Stock Market Live Updates: Indian benchmark equity indices, the BSE Sensex and Nifty50, dropped at the market open on Monday, tracking steep declines in global markets amid fears of an escalating global trade war triggered by US President Donald Trump’s tariff policies.
At the opening bell, the BSE Sensex was down by 3,379.19 points, or 4.48%, at 71,985.50, and the Nifty50 was at 22,003.40, down by 901.05 points, or 3.93%.
At 12 PM, the BSE Sensex was lower by 2,912.49 points, or 3.86 per cent, at 72,452.20, and the Nifty 50 was at 21,966.75, lower by 937.70 points, or 4.09 per cent.
Indian stock markets are reflecting the turmoil in global markets, where Wall Street futures were down by around 4% on Sunday evening, while markets in the Asia-Pacific region plunged between 4-6%, amid concerns over a growing trade war between the US and the rest of the world.
Markets are reacting to the sell-off seen in the US markets on Friday, as the two-day rout took the overall market capitalisation erosion of over $5 trillion.
Global Cues
Asian shares nosedived on Monday after the meltdown Friday on Wall Street over US President Donald Trump’s tariff hikes and the backlash from Beijing.
US futures also signaled further weakness. The future for the S&P 500 lost 4.2 per cent while that for the Dow Jones Industrial Average shed 3.5 per cent. The future for the Nasdaq lost 5.3 per cent.

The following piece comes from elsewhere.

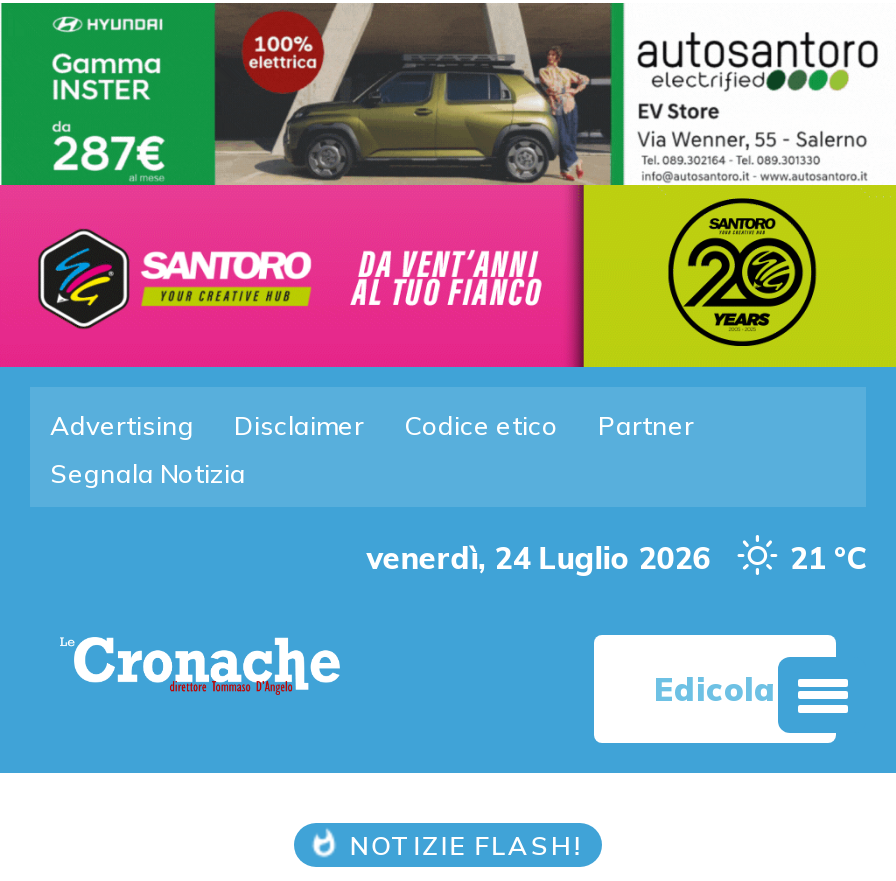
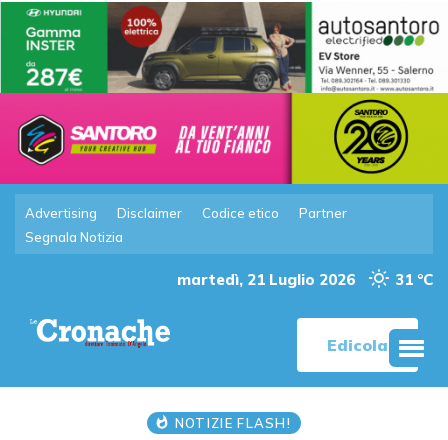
- venerdì, 24 Luglio 2026
+ martedì, 21 Luglio 2026

- 21 °C
+ 31 °C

Tokyo’s Nikkei 225 index lost nearly 8 per cent shortly after the market opened and Australia’s S&P/ASX 200 tumbled more than 6 per cent.
South Korea’s Kospi lost 4.4 per cent.
Oil prices sank further, with US benchmark crude down 4 per cent, or $2.50, at $59.49 per barrel. Brent crude, the international standard, gave up $2.25 to $63.33 a barrel.
On Friday, Wall Street’s worst crisis since Covid slammed into a higher gear. The S&P 500 plummeted 6 per cent and the Dow plunged 5.5 per cent. The Nasdaq composite dropped 5.8 per cent.
The losses came after China matched President Donald Trump’s big raise in tariffs announced last week, upping the stakes in a trade war that could end with a recession that hurts everyone. Even a better-than-expected report on the US job market, usually the economic highlight of each month, wasn’t enough to stop the slide.